Exercise description:
Which lines below include the string "memory"? Please show each one.
── Supplied data
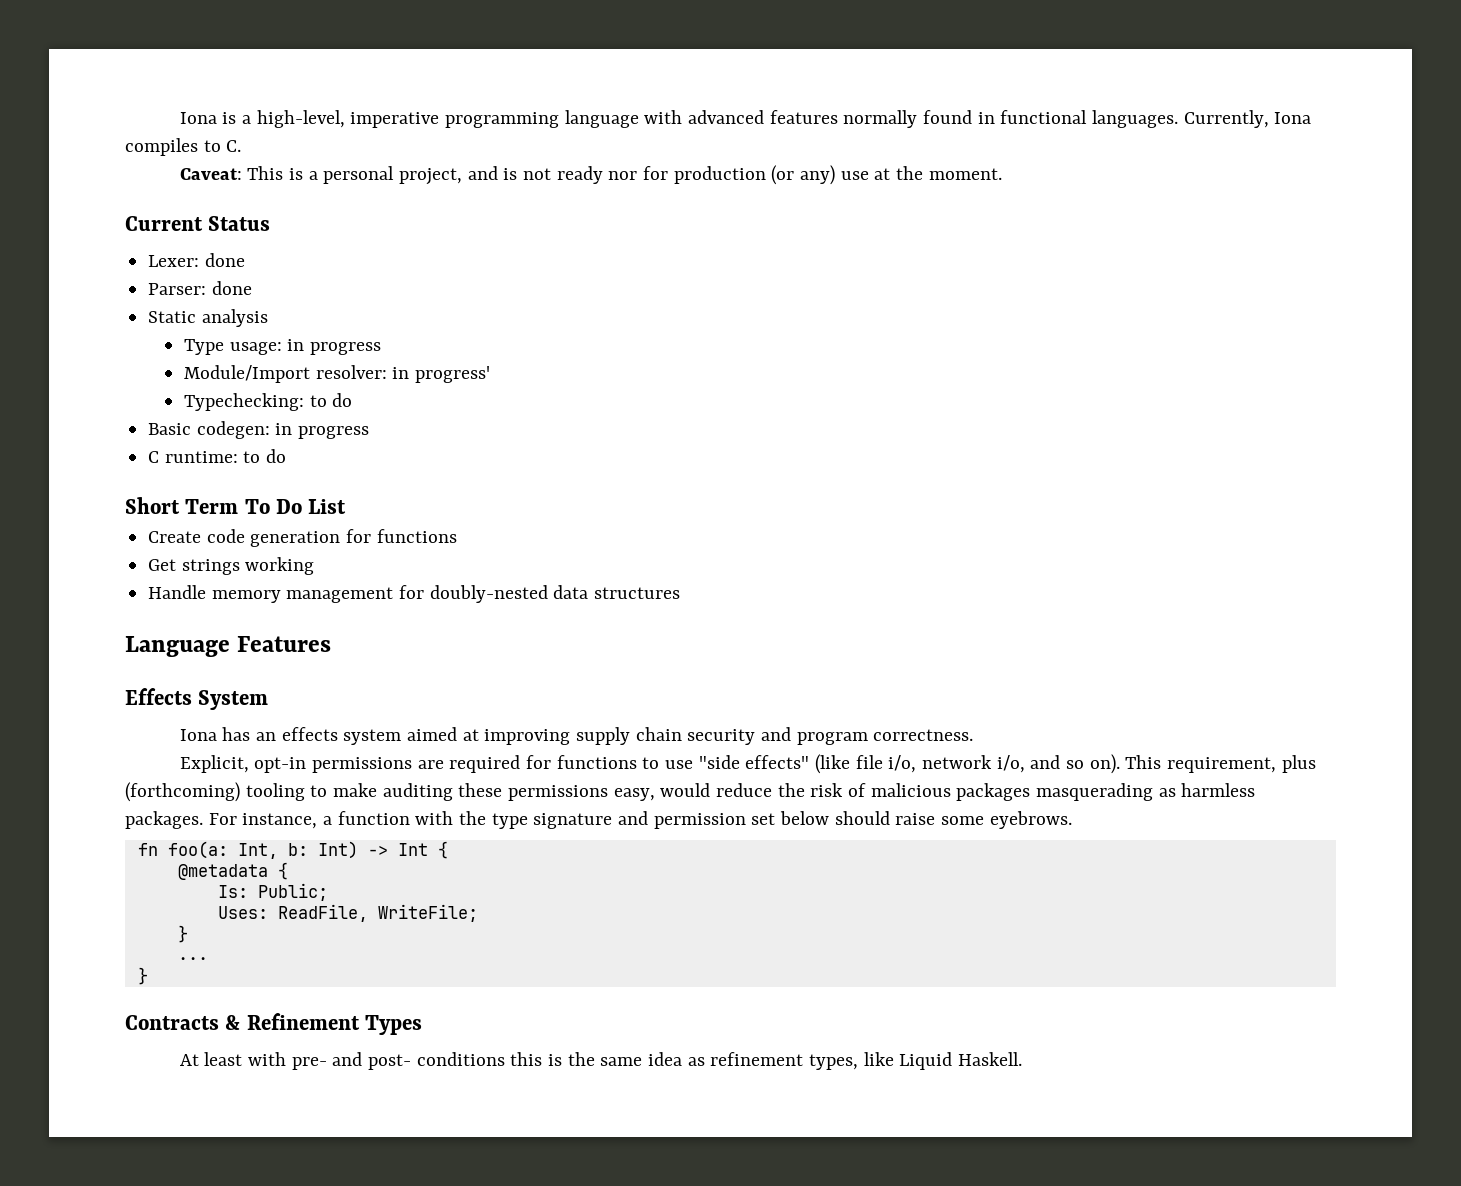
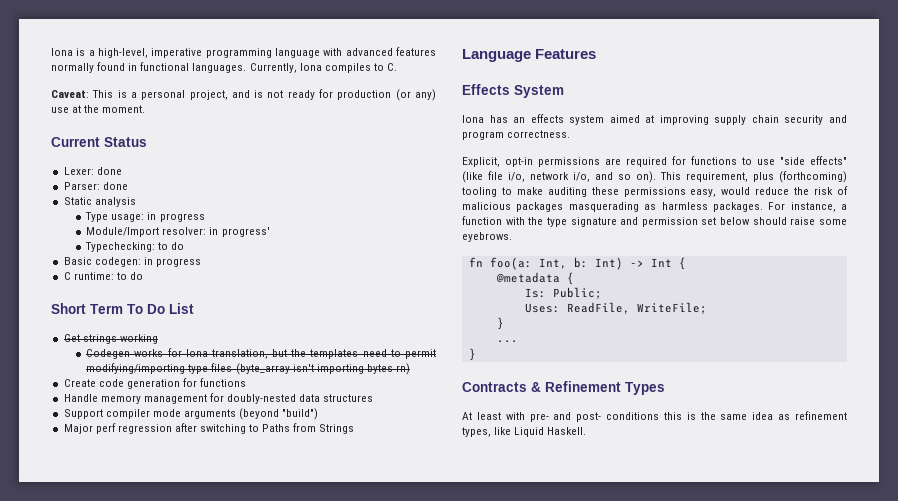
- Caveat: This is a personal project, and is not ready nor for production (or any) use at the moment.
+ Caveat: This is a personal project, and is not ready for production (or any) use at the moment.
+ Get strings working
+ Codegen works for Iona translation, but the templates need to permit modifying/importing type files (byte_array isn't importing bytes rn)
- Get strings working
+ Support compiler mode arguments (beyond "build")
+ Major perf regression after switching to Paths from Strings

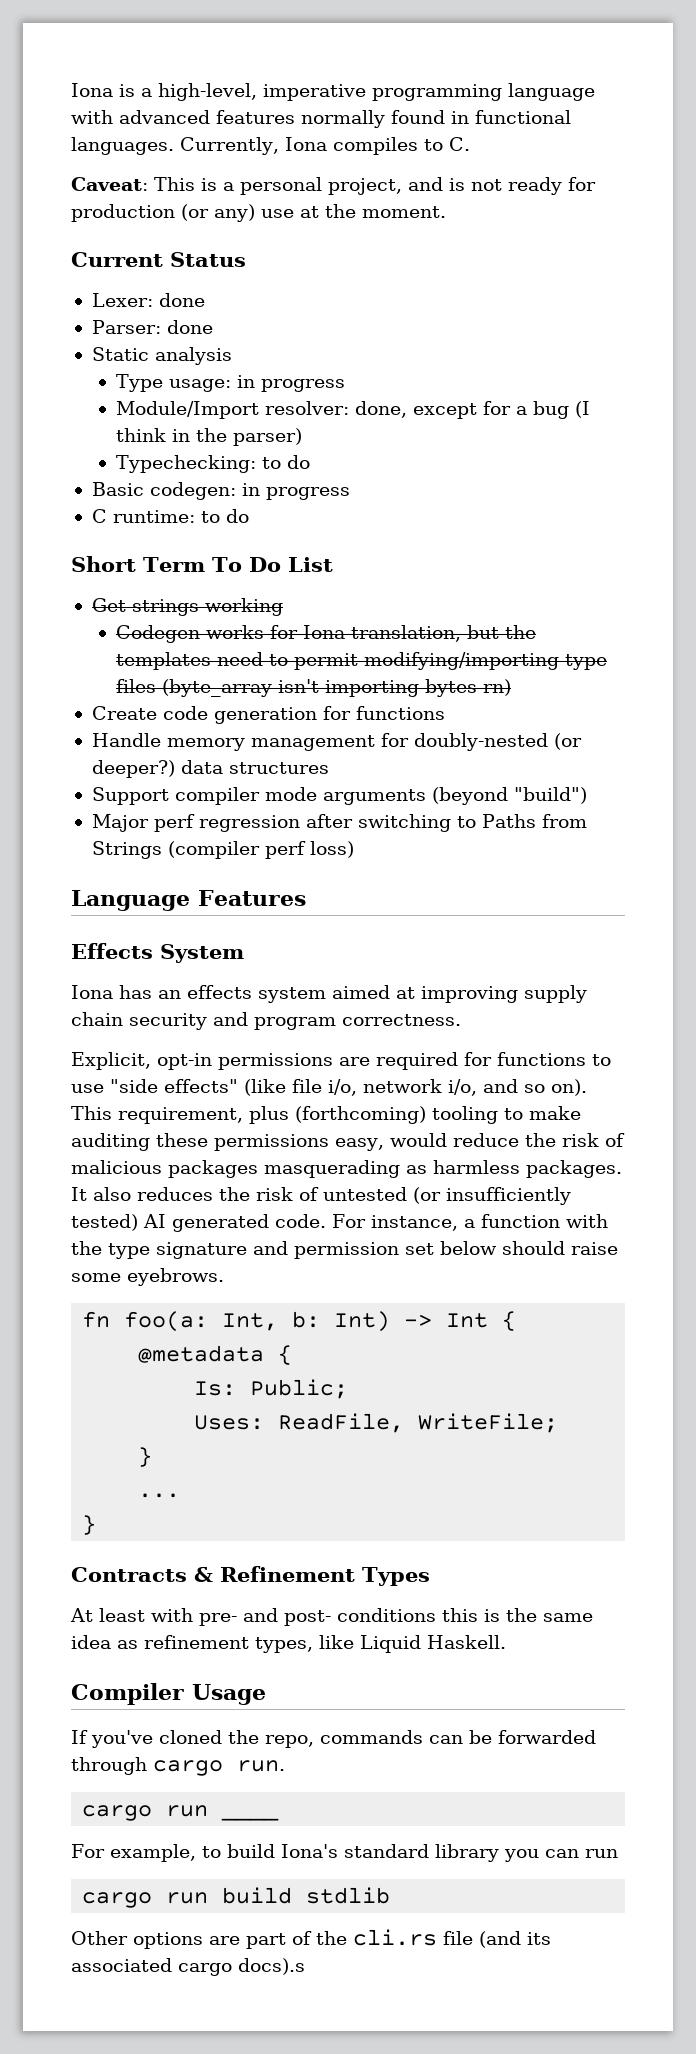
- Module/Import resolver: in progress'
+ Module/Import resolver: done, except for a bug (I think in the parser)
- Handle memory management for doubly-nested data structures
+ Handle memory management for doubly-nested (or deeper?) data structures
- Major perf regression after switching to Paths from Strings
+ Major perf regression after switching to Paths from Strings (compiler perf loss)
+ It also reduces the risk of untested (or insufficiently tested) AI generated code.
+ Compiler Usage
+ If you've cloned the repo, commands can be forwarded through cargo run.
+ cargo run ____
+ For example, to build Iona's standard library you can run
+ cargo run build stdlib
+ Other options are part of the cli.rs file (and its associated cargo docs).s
────
Written solution:
- Handle memory management for doubly-nested data structures
+ Handle memory management for doubly-nested (or deeper?) data structures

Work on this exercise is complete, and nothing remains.